As we went through the barn, people called out and said hello. I waved back and smiled, glad to breathe in the heady scent of horse. It didn’t matter which barn it was, whether it was Fox Run or Sand Hill or at a show grounds, a barn always felt like coming home again. Only the older women might have been glad to see me but Jess’s gang weren’t. They were all gathered around Sabrina’s stall, looking at something on an iPad and laughing. I ignored them but it was hard not to wonder what they were laughing about.
“The new me doesn’t care about things like that,” I whispered to Bluebird. “I’m not going to let Jess ruin my riding career anymore. In fact, I’m just going to pretend like she doesn’t even exist.”
I figured it was the best plan of action and the only one I had left. After all, I’d tried everything else. I tried being nice, which never seemed to have much of an effect on her and I tried being just as rude as she was and that only seemed to make her worse. It also backfired when I was temporarily kicked out of the group and besides, I wasn’t that type of person anyway. I didn’t want to be mean, I just wanted to ride and try to enjoy my life.
When I got to my tack locker I saw there was a note taped to it. I pulled it off, thinking maybe it was something from Mickey. Then I opened it and saw that someone had scribbled in angry red letters PRIDE COMES BEFORE A FALL.
CHAPTER TWENTY FOUR
I looked behind me, expecting to see Jess standing in the doorway laughing. It had to have been her. No one else would do such a thing. I crumpled the note into a ball and threw
it in the trash. There was no point keeping it and trying to prove that she was the one who had left it. I was just going to try and do what I had said. Ignore her and rise above it. After all, weren’t bullies supposed to leave you alone if you ignored them? They just got bored of playing with someone who didn’t take their bait and moved on to someone else.

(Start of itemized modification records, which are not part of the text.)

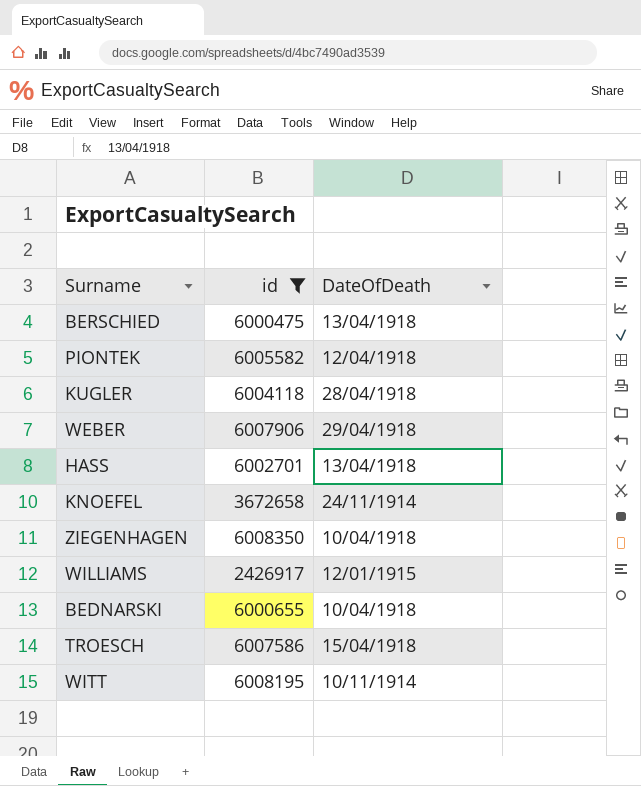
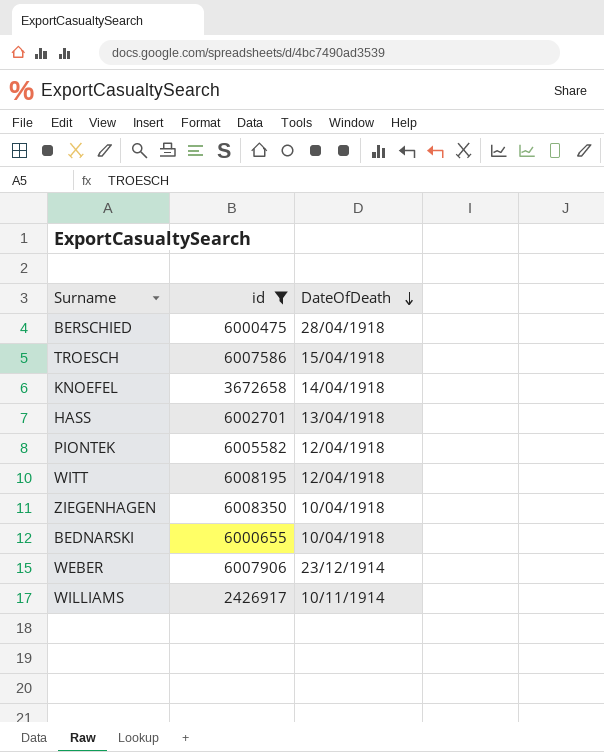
row order: none -> DateOfDeath descending
row KUGLER: 6004118 | 28/04/1918 -> none
BERSCHIED | DateOfDeath: 13/04/1918 -> 28/04/1918
KNOEFEL | DateOfDeath: 24/11/1914 -> 14/04/1918
WITT | DateOfDeath: 10/11/1914 -> 12/04/1918
WEBER | DateOfDeath: 29/04/1918 -> 23/12/1914
WILLIAMS | DateOfDeath: 12/01/1915 -> 10/11/1914

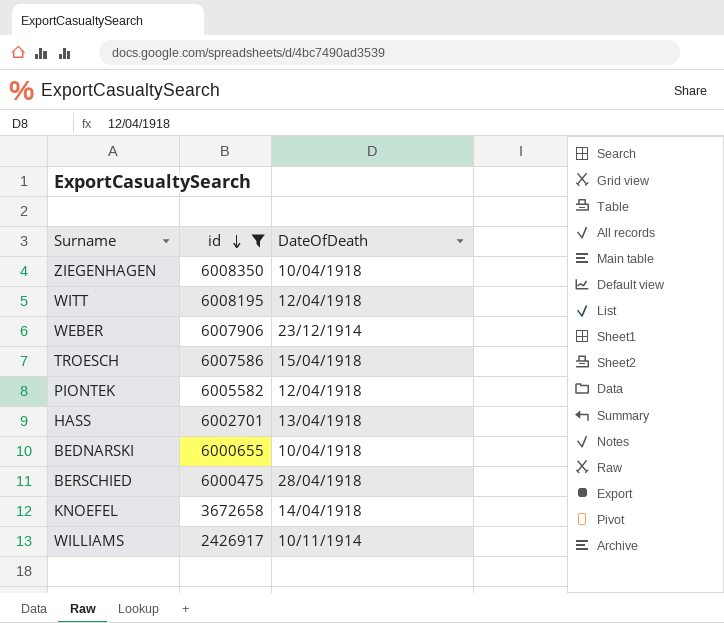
row order: DateOfDeath descending -> id descending

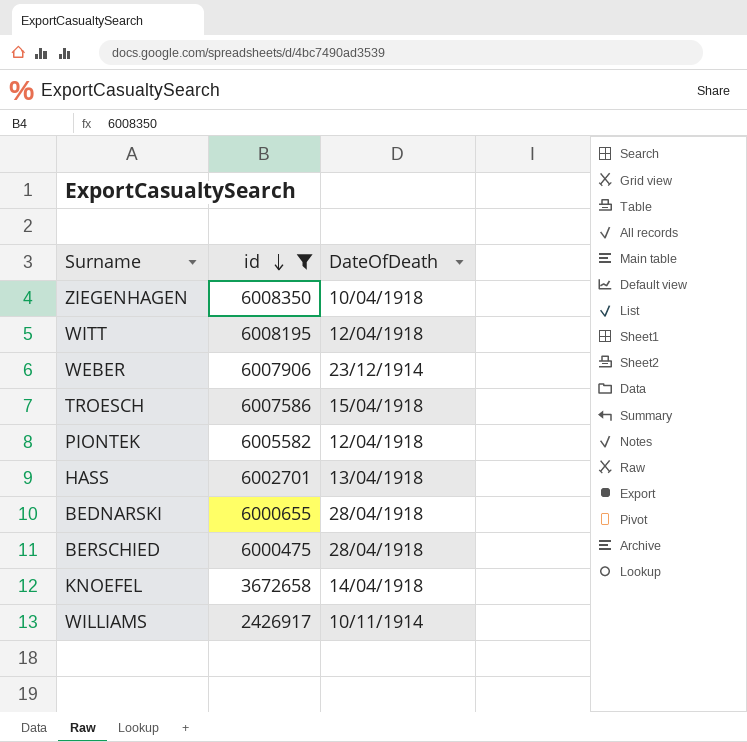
BEDNARSKI | DateOfDeath: 10/04/1918 -> 28/04/1918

At least that was what they used to tell us in school. That and to report them to someone. But who was I supposed to tell about Jess? My father already knew that she had it in for me but since she was a paying customer there wasn't exactly much he could do. This wasn’t like school where she would get a visit to the principal’s office and detention. If Dad told her to knock it off, she’d tell her own father and they’d leave Fox Run, taking all their money with them. Then my father would probably be fired and the four of us and our respective horses would have nowhere to go but a falling down farmhouse and a barn that wasn’t finished yet. No. I wasn’t going to let that happen. I was going to try and get through this on my own. I wasn’t the first person who’d had to deal with bullying and I wouldn’t be the last. I just wished that Jess didn’t have the power to make me feel so rotten all the time.
I groomed Bluebird, ignoring the chattering of Jess’s gang down the other end of the barn. Then I put his boots on and grabbed a lunge line.

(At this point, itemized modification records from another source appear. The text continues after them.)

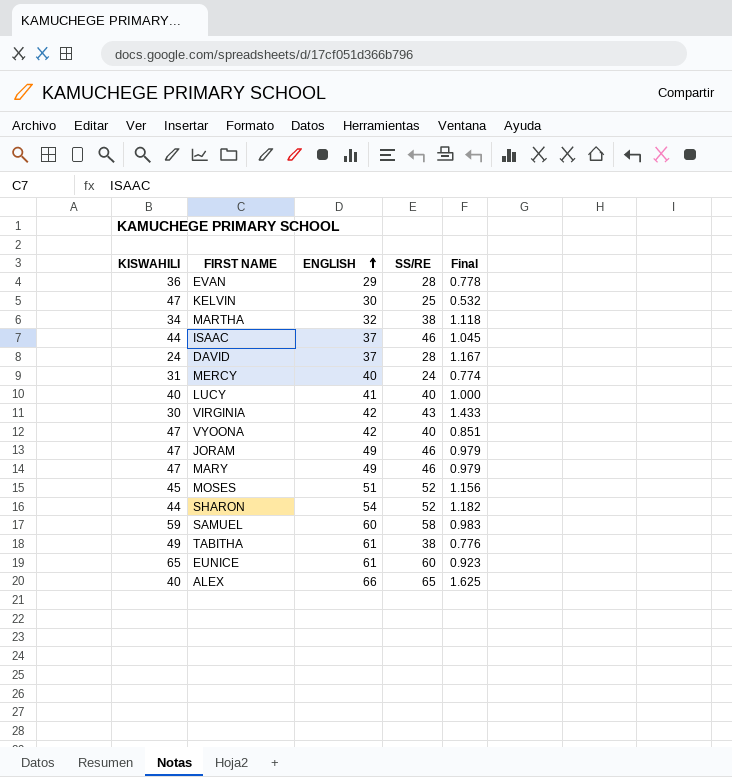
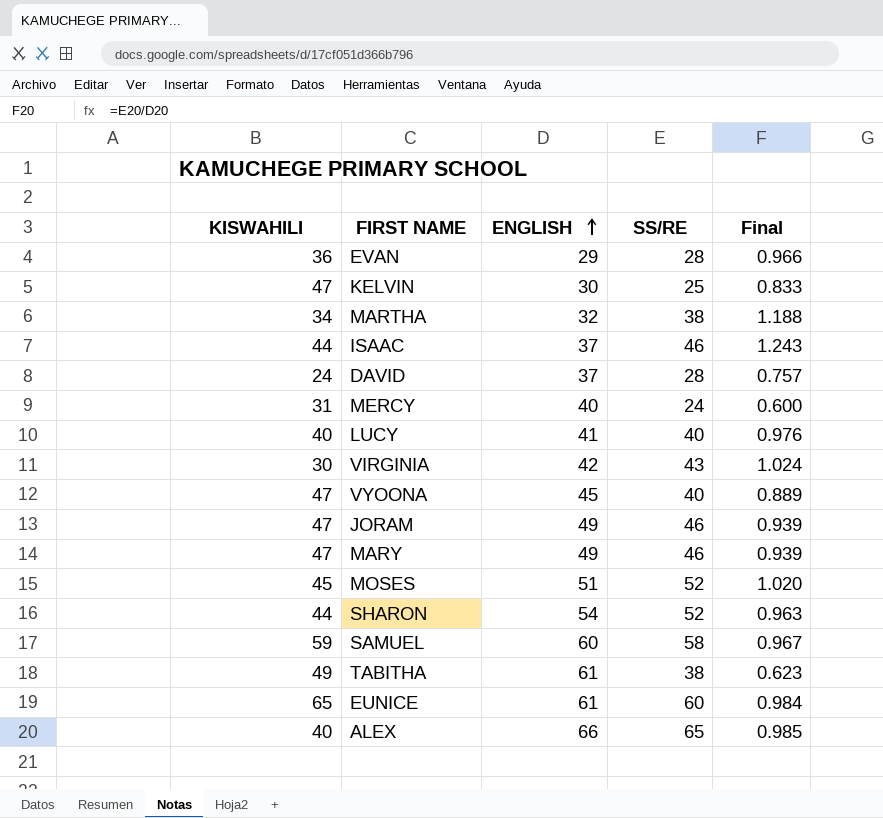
column Final | formula: [SS/RE] / [KISWAHILI] -> [SS/RE] / [ENGLISH]
VYOONA | ENGLISH: 42 -> 45

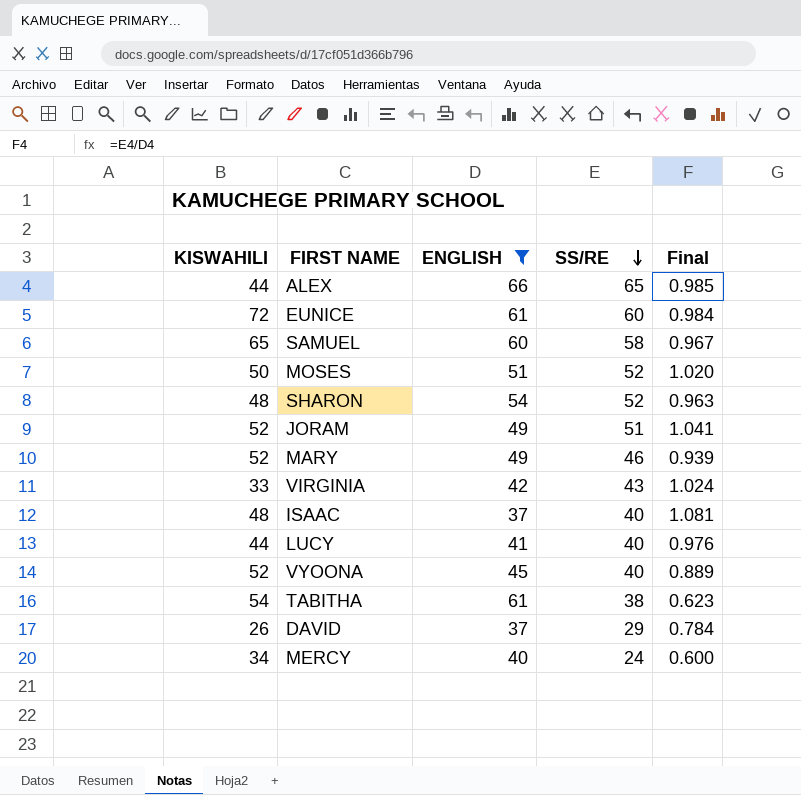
filter: none -> ENGLISH >= 37
row order: ENGLISH ascending -> SS/RE descending
ALEX | KISWAHILI: 40 -> 44
EUNICE | KISWAHILI: 65 -> 72
SAMUEL | KISWAHILI: 59 -> 65
MOSES | KISWAHILI: 45 -> 50
SHARON | KISWAHILI: 44 -> 48
JORAM | KISWAHILI: 47 -> 52
JORAM | SS/RE: 46 -> 51
JORAM | Final: 0.939 -> 1.041
MARY | KISWAHILI: 47 -> 52
VIRGINIA | KISWAHILI: 30 -> 33
ISAAC | KISWAHILI: 44 -> 48
ISAAC | SS/RE: 46 -> 40
ISAAC | Final: 1.243 -> 1.081
LUCY | KISWAHILI: 40 -> 44
VYOONA | KISWAHILI: 47 -> 52
TABITHA | KISWAHILI: 49 -> 54
DAVID | KISWAHILI: 24 -> 26
DAVID | SS/RE: 28 -> 29
DAVID | Final: 0.757 -> 0.784
MERCY | KISWAHILI: 31 -> 34

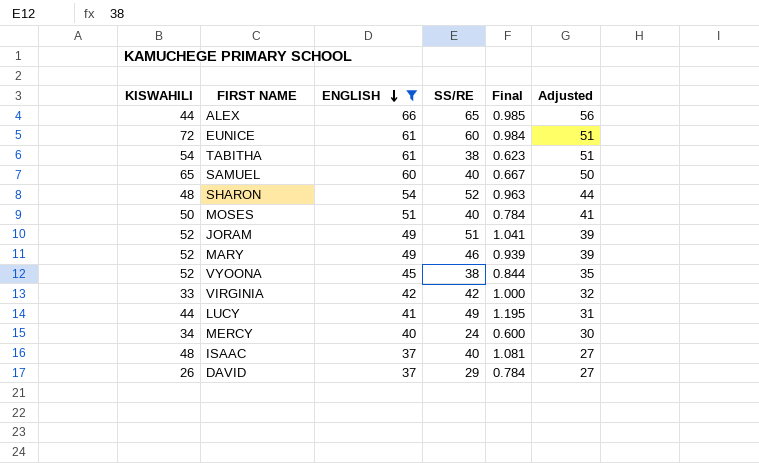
row order: SS/RE descending -> ENGLISH descending
column Adjusted | formula: none -> [ENGLISH] - 10
SAMUEL | SS/RE: 58 -> 40
SAMUEL | Final: 0.967 -> 0.667
MOSES | SS/RE: 52 -> 40
MOSES | Final: 1.020 -> 0.784
VYOONA | SS/RE: 40 -> 38
VYOONA | Final: 0.889 -> 0.844
VIRGINIA | SS/RE: 43 -> 42
VIRGINIA | Final: 1.024 -> 1.000
LUCY | SS/RE: 40 -> 49
LUCY | Final: 0.976 -> 1.195

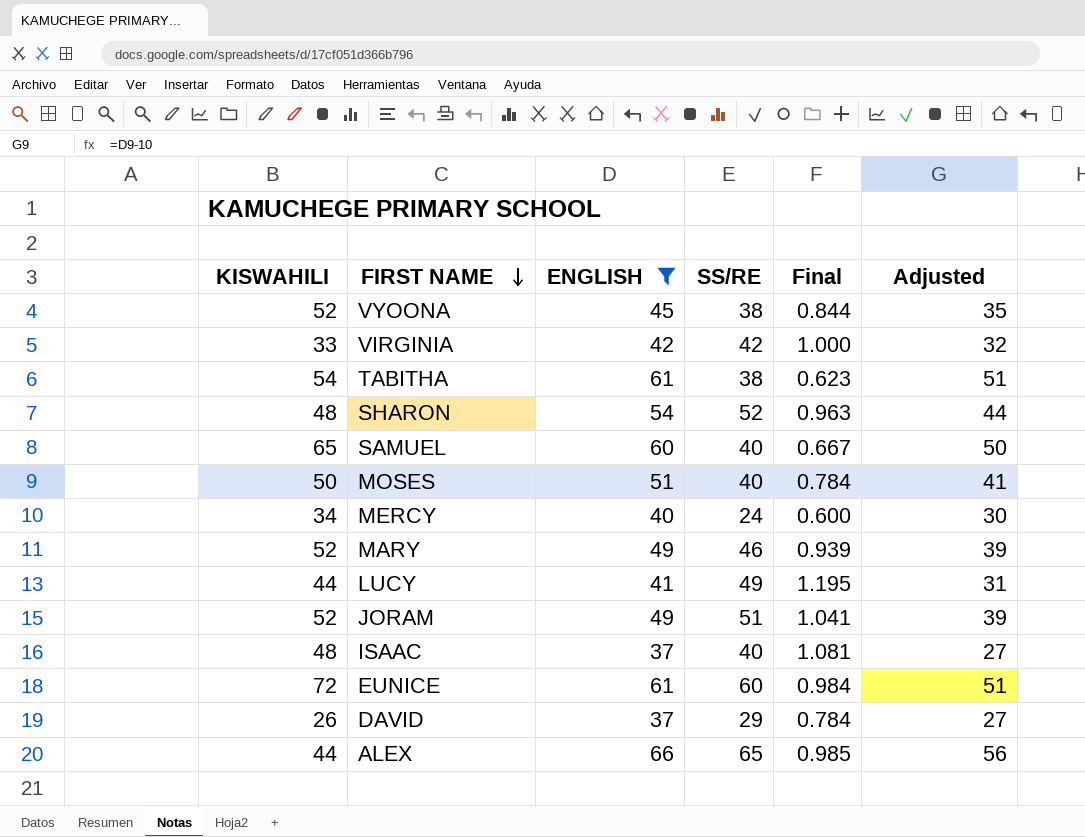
row order: ENGLISH descending -> FIRST NAME descending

“Let’s go and get some of your energy out,” I told him.
I took him to the furthest end of the ring where I hoped we wouldn’t bother anybody. Bluebird knew the drill. He went to the end of the line and started to trot. I stood in the middle of the circle, watching him go round and round, a grin on my face. He was so cute with his head down and back up. I couldn’t believe the muscles he still had. He was in great shape, at the top of his game and I wished it was tomorrow already so that I could ride him.

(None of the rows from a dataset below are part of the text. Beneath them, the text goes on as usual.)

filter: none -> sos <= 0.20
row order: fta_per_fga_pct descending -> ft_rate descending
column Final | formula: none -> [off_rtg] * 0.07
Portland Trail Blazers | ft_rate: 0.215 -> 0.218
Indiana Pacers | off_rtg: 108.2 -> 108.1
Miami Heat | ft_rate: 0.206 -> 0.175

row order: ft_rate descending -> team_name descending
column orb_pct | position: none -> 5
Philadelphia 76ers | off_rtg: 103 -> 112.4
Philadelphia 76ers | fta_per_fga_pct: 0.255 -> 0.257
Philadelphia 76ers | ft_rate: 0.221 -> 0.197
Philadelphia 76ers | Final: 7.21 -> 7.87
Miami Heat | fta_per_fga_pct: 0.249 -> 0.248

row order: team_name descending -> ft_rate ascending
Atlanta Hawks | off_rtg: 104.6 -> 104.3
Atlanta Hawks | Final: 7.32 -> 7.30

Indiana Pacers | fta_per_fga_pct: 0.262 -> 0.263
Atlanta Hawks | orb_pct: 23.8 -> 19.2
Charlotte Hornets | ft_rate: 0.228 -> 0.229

When I asked him to canter he kicked up his heels and took off. I had to brace myself against the lunge line to get him back under control and I felt my ankle twinge as I dug my heels in to stop him from dragging me away with him. I guess I wasn’t quite as healed as I hoped I was. The emergency room doctor had said that I shouldn’t ride for a month but I couldn’t go that long. I just couldn’t.